Stillwater Sciences and VESTRA Resources have been working with L-P and CDF to develop SYPs and HCPs for their forestlands in coastal northern California. This article provides a brief overview of our planning approach, and focuses on the L-P SYPs and HCP as a case study. The L-P project involves conducting assessments and developing plans for approximately 300,000 acres of L-P-owned timberlands and over 800,000 acres of associated watershed lands (located in more than 100 planning watersheds, as defined in the CalWater database). This project has required expanding the scale of watershed analysis to the regional level and modifying the scope of the analysis to include elements such as forest growth and yield, terrestrial wildlife and habitats, and economic factors.

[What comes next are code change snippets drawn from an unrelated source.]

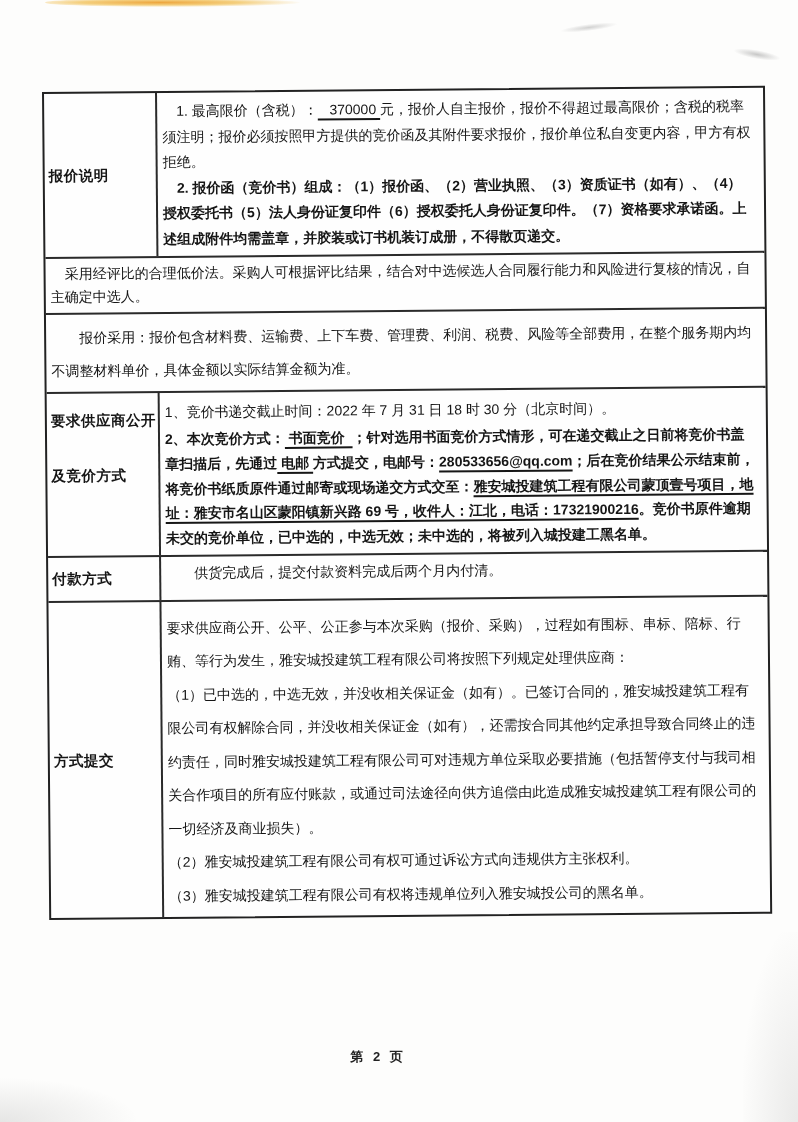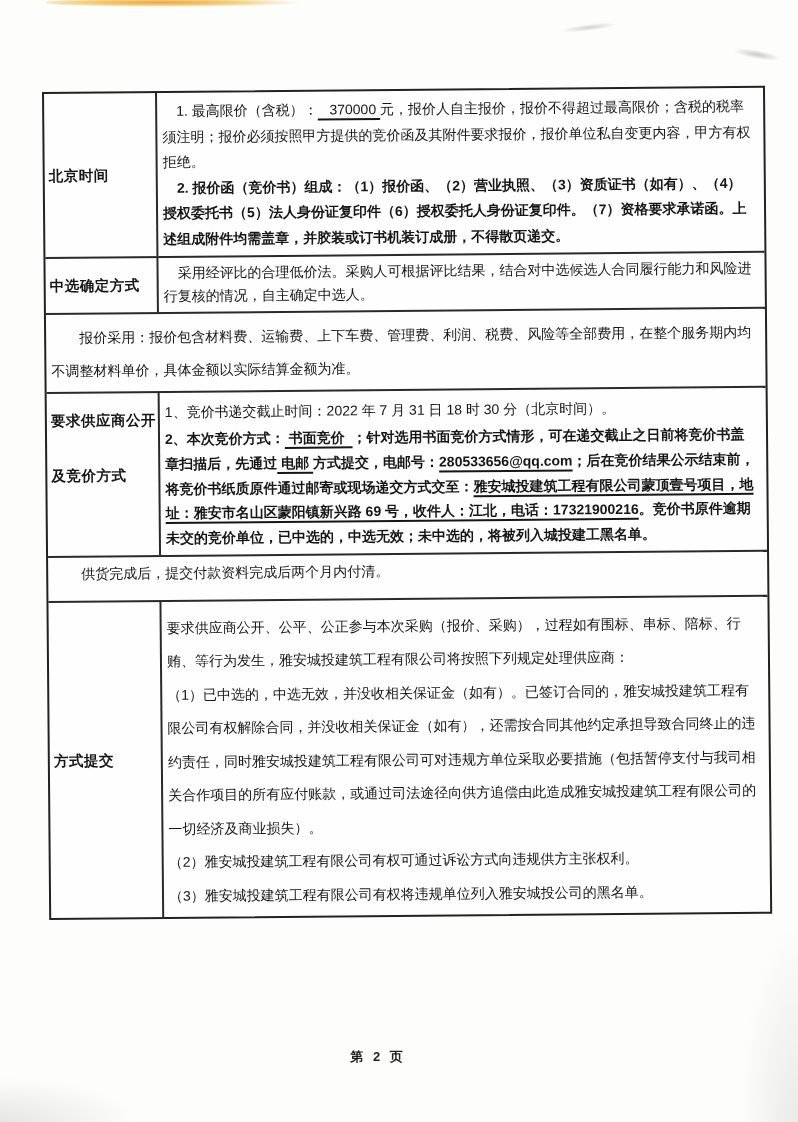--- a/index.html
+++ b/index.html
@@ -88,51 +88,51 @@
   <div class="stain-yellow"></div>
   <div class="mark-tr-1"></div>
   <div class="mark-tr-2"></div>
   <div class="corner-bl"></div>
   <div class="corner-br"></div>
 
   <div class="table-wrap">
     <div class="ptable" id="table-root">
         <div class="row row-1">
           <div class="label-cell">
-            <div>北京时间</div>
+            <div>报价说明</div>
           </div>
           <div class="content-cell">
             <p style="text-indent: 1em;"><span>1. 最高限价（含税）：</span><span class="u">&nbsp;&nbsp;&nbsp;370000&nbsp;</span><span>元，报价人自主报价，报价不得超过最高限价；含税的税率须注明；报价必须按照甲方提供的竞价函及其附件要求报价，报价单位私自变更内容，甲方有权拒绝。</span></p>
             <p class="b" style="text-indent: 1em;"><span>2. 报价函（竞价书）组成：（1）报价函、（2）营业执照、（3）资质证书（如有）、（4）授权委托书（5）法人身份证复印件（6）授权委托人身份证复印件。（7）资格要求承诺函。上述组成附件均需盖章，并胶装或订书机装订成册，不得散页递交。</span></p>
           </div>
         </div>
         <div class="row row-2">
-          <div class="label-cell">
-            <div>中选确定方式</div>
-          </div>
           <div class="content-cell">
             <p style="text-indent: 1em;"><span>采用经评比的合理低价法。采购人可根据评比结果，结合对中选候选人合同履行能力和风险进行复核的情况，自主确定中选人。</span></p>
           </div>
         </div>
         <div class="row row-3">
           <div class="content-cell">
             <p style="text-indent: 2em;"><span>报价采用：报价包含材料费、运输费、上下车费、管理费、利润、税费、风险等全部费用，在整个服务期内均不调整材料单价，具体金额以实际结算金额为准。</span></p>
           </div>
         </div>
         <div class="row row-4">
           <div class="label-cell">
             <div>要求供应商公开</div>
             <div>及竞价方式</div>
           </div>
           <div class="content-cell">
             <p><span>1、竞价书递交截止时间：2022 年 7 月 31 日 18 时 30 分（北京时间）。</span></p>
             <p class="b"><span>2、本次竞价方式：</span><span class="u">&nbsp;书面竞价&nbsp;&nbsp;</span><span>；针对选用书面竞价方式情形，可在递交截止之日前将竞价书盖章扫描后，先通过</span><span class="u">&nbsp;电邮&nbsp;</span><span>方式提交，电邮号：</span><span class="u">280533656@qq.com</span><span>；后在竞价结果公示结束前，将竞价书纸质原件通过邮寄或现场递交方式交至：</span><span class="u">雅安城投建筑工程有限公司蒙顶壹号项目，地址：雅安市名山区蒙阳镇新兴路 69 号，收件人：江北，电话：17321900216</span><span>。竞价书原件逾期未交的竞价单位，已中选的，中选无效；未中选的，将被列入城投建工黑名单。</span></p>
           </div>
         </div>
         <div class="row row-5">
+          <div class="label-cell">
+            <div>付款方式</div>
+          </div>
           <div class="content-cell">
             <p style="text-indent: 2em;"><span>供货完成后，提交付款资料完成后两个月内付清。</span></p>
           </div>
         </div>
         <div class="row row-6">
           <div class="label-cell">
             <div>方式提交</div>
           </div>
           <div class="content-cell">
             <p><span>要求供应商公开、公平、公正参与本次采购（报价、采购），过程如有围标、串标、陪标、行贿、等行为发生，雅安城投建筑工程有限公司将按照下列规定处理供应商：</span></p>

The region of northwestern California, like many other ecosystems around the world, has a history of timber resource use based on economic goals, with limited understanding or consideration of long-term sustainability and ecosystem processes. Until recently, efforts at long-term forest planning that incorporate broader ecological and economic goals have been hampered by the technological limitations of the available planning tools. Some of the limitations of traditional forest management approaches include:
Landscapes are not viewed as systems so that linkages among processes and landscape elements are not addressed;
Harvest planning is typically done on a project-by-project basis;
Conservation programs are applied on species-by-species basis;
The outcome of each action and the spatial and temporal cumulative effects of many actions cannot be predicted;
Planning procedures and regulatory guidelines for resource protection rely on simple thresholds and uniform prescriptions to deal with complex problems (e.g., riparian protection) in highly variable landscapes, resulting in guidelines that are too restrictive in some cases and not restrictive enough in other more critical areas;
Planning processes lack adequate mechanisms for incorporating science directly into decision making, so management cannot readily adapt to new information.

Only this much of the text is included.